** TRY IT **
Please return all records verbatim, no pictures.

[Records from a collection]
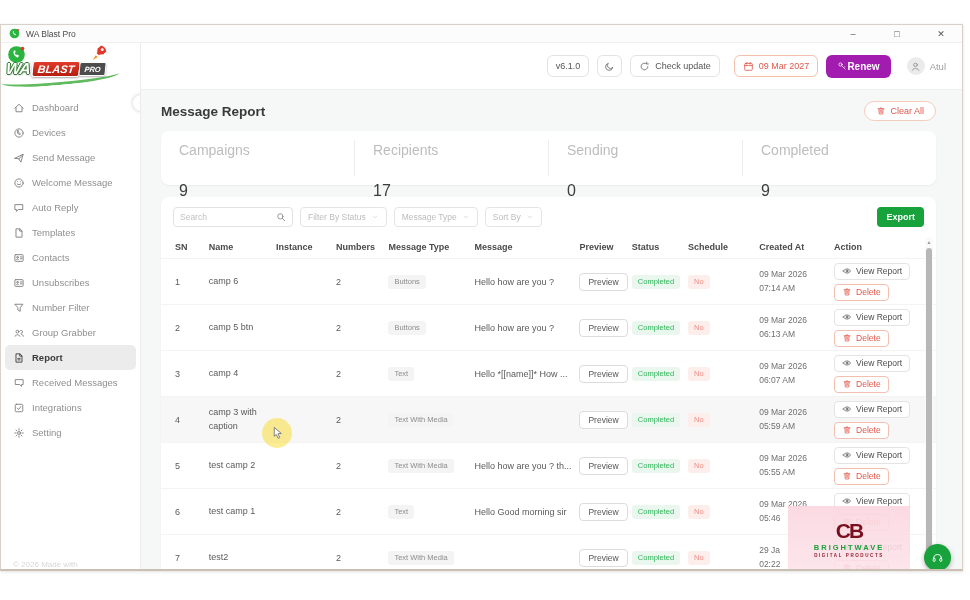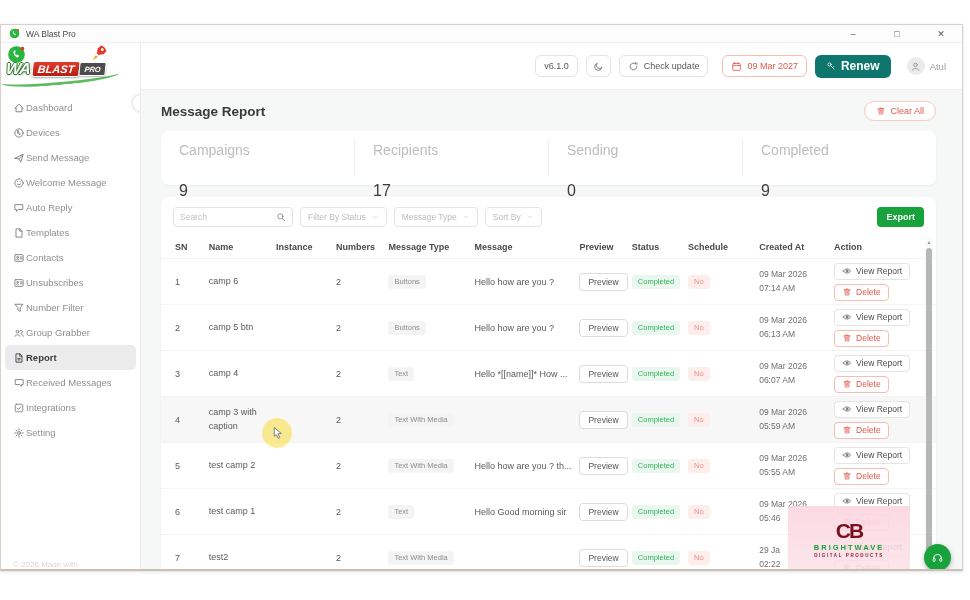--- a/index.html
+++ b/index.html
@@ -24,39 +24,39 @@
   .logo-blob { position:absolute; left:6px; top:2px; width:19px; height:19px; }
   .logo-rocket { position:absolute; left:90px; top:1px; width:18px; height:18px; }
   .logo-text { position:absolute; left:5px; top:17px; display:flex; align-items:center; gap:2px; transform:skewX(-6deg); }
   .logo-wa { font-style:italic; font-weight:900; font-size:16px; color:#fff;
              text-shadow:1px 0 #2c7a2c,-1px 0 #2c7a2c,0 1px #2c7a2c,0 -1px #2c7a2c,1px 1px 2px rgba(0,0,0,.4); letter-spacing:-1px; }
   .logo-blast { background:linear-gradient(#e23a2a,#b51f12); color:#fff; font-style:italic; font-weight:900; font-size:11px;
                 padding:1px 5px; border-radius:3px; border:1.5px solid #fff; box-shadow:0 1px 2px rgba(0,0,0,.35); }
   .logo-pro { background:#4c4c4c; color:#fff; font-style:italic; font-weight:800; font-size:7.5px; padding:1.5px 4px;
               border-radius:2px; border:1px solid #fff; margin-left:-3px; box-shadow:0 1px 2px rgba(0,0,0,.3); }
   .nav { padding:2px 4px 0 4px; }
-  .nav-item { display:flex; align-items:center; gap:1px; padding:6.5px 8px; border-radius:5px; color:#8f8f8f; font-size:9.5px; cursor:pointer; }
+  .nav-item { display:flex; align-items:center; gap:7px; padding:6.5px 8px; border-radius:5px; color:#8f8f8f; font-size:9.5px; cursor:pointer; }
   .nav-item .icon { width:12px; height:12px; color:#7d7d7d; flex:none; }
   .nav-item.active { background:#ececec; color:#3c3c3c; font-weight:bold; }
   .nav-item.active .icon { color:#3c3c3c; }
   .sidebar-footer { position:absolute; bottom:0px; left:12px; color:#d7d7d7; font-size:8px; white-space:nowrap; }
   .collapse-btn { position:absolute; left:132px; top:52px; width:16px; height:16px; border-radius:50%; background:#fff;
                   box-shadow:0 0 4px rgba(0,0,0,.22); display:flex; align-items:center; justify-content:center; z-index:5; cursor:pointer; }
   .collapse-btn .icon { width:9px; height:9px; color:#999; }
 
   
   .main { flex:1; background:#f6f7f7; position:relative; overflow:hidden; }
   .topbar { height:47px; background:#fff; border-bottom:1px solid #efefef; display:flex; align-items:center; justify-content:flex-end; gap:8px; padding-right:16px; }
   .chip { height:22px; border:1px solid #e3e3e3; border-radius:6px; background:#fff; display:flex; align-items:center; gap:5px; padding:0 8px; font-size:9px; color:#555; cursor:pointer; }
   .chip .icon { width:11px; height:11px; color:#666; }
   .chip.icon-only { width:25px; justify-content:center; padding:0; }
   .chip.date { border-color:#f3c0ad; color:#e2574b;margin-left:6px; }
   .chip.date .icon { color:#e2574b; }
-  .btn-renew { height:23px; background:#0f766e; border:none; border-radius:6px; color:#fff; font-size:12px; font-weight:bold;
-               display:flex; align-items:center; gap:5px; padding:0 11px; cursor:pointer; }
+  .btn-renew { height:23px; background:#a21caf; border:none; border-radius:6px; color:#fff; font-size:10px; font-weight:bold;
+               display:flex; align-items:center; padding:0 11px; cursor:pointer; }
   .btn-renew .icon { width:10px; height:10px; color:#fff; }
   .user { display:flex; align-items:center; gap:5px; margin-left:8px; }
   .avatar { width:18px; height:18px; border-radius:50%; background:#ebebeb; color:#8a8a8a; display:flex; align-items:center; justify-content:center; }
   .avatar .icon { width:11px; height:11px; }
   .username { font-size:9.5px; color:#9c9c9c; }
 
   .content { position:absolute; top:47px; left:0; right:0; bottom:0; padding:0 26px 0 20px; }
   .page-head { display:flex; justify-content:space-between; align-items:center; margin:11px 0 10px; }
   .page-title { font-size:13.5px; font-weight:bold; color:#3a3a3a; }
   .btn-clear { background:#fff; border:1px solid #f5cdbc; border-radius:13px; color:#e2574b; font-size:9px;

** THE ANSWER **
--- a/index.html
+++ b/index.html
@@ -24,39 +24,39 @@
   .logo-blob { position:absolute; left:6px; top:2px; width:19px; height:19px; }
   .logo-rocket { position:absolute; left:90px; top:1px; width:18px; height:18px; }
   .logo-text { position:absolute; left:5px; top:17px; display:flex; align-items:center; gap:2px; transform:skewX(-6deg); }
   .logo-wa { font-style:italic; font-weight:900; font-size:16px; color:#fff;
              text-shadow:1px 0 #2c7a2c,-1px 0 #2c7a2c,0 1px #2c7a2c,0 -1px #2c7a2c,1px 1px 2px rgba(0,0,0,.4); letter-spacing:-1px; }
   .logo-blast { background:linear-gradient(#e23a2a,#b51f12); color:#fff; font-style:italic; font-weight:900; font-size:11px;
                 padding:1px 5px; border-radius:3px; border:1.5px solid #fff; box-shadow:0 1px 2px rgba(0,0,0,.35); }
   .logo-pro { background:#4c4c4c; color:#fff; font-style:italic; font-weight:800; font-size:7.5px; padding:1.5px 4px;
               border-radius:2px; border:1px solid #fff; margin-left:-3px; box-shadow:0 1px 2px rgba(0,0,0,.3); }
   .nav { padding:2px 4px 0 4px; }
-  .nav-item { display:flex; align-items:center; gap:1px; padding:6.5px 8px; border-radius:5px; color:#8f8f8f; font-size:9.5px; cursor:pointer; }
+  .nav-item { display:flex; align-items:center; gap:7px; padding:6.5px 8px; border-radius:5px; color:#8f8f8f; font-size:9.5px; cursor:pointer; }
   .nav-item .icon { width:12px; height:12px; color:#7d7d7d; flex:none; }
   .nav-item.active { background:#ececec; color:#3c3c3c; font-weight:bold; }
   .nav-item.active .icon { color:#3c3c3c; }
   .sidebar-footer { position:absolute; bottom:0px; left:12px; color:#d7d7d7; font-size:8px; white-space:nowrap; }
   .collapse-btn { position:absolute; left:132px; top:52px; width:16px; height:16px; border-radius:50%; background:#fff;
                   box-shadow:0 0 4px rgba(0,0,0,.22); display:flex; align-items:center; justify-content:center; z-index:5; cursor:pointer; }
   .collapse-btn .icon { width:9px; height:9px; color:#999; }
 
   
   .main { flex:1; background:#f6f7f7; position:relative; overflow:hidden; }
   .topbar { height:47px; background:#fff; border-bottom:1px solid #efefef; display:flex; align-items:center; justify-content:flex-end; gap:8px; padding-right:16px; }
   .chip { height:22px; border:1px solid #e3e3e3; border-radius:6px; background:#fff; display:flex; align-items:center; gap:5px; padding:0 8px; font-size:9px; color:#555; cursor:pointer; }
   .chip .icon { width:11px; height:11px; color:#666; }
   .chip.icon-only { width:25px; justify-content:center; padding:0; }
   .chip.date { border-color:#f3c0ad; color:#e2574b;margin-left:6px; }
   .chip.date .icon { color:#e2574b; }
-  .btn-renew { height:23px; background:#0f766e; border:none; border-radius:6px; color:#fff; font-size:12px; font-weight:bold;
-               display:flex; align-items:center; gap:5px; padding:0 11px; cursor:pointer; }
+  .btn-renew { height:23px; background:#a21caf; border:none; border-radius:6px; color:#fff; font-size:10px; font-weight:bold;
+               display:flex; align-items:center; padding:0 11px; cursor:pointer; }
   .btn-renew .icon { width:10px; height:10px; color:#fff; }
   .user { display:flex; align-items:center; gap:5px; margin-left:8px; }
   .avatar { width:18px; height:18px; border-radius:50%; background:#ebebeb; color:#8a8a8a; display:flex; align-items:center; justify-content:center; }
   .avatar .icon { width:11px; height:11px; }
   .username { font-size:9.5px; color:#9c9c9c; }
 
   .content { position:absolute; top:47px; left:0; right:0; bottom:0; padding:0 26px 0 20px; }
   .page-head { display:flex; justify-content:space-between; align-items:center; margin:11px 0 10px; }
   .page-title { font-size:13.5px; font-weight:bold; color:#3a3a3a; }
   .btn-clear { background:#fff; border:1px solid #f5cdbc; border-radius:13px; color:#e2574b; font-size:9px;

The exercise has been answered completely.